[DATA PROVIDED Boundary: Start]
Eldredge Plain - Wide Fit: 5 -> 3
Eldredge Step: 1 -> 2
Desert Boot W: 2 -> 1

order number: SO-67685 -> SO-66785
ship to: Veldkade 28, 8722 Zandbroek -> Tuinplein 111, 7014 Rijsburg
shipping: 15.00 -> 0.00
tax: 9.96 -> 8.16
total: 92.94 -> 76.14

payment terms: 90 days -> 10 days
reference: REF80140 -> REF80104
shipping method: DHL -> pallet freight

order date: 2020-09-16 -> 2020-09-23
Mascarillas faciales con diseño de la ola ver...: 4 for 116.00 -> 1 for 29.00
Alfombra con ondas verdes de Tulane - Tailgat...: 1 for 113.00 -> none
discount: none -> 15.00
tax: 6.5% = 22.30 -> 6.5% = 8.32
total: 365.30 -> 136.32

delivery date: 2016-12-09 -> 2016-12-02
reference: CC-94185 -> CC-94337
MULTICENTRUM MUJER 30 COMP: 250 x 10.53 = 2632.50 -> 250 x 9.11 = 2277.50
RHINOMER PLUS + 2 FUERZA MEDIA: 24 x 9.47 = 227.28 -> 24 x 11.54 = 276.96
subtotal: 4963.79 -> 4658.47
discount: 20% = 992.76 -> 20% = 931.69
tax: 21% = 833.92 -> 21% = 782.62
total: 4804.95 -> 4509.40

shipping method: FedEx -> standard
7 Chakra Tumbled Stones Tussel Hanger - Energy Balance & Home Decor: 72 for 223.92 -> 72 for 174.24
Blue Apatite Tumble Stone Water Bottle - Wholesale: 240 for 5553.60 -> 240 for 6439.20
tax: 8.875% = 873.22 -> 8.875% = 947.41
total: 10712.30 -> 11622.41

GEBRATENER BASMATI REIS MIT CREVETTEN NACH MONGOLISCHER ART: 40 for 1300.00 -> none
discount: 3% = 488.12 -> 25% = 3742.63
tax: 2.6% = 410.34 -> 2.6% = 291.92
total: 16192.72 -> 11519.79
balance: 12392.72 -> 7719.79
[DATA PROVIDED Boundary: End]
Would you copy each line of the records that contains "order"?

order number: SO-67685 -> SO-66785
order date: 2020-09-16 -> 2020-09-23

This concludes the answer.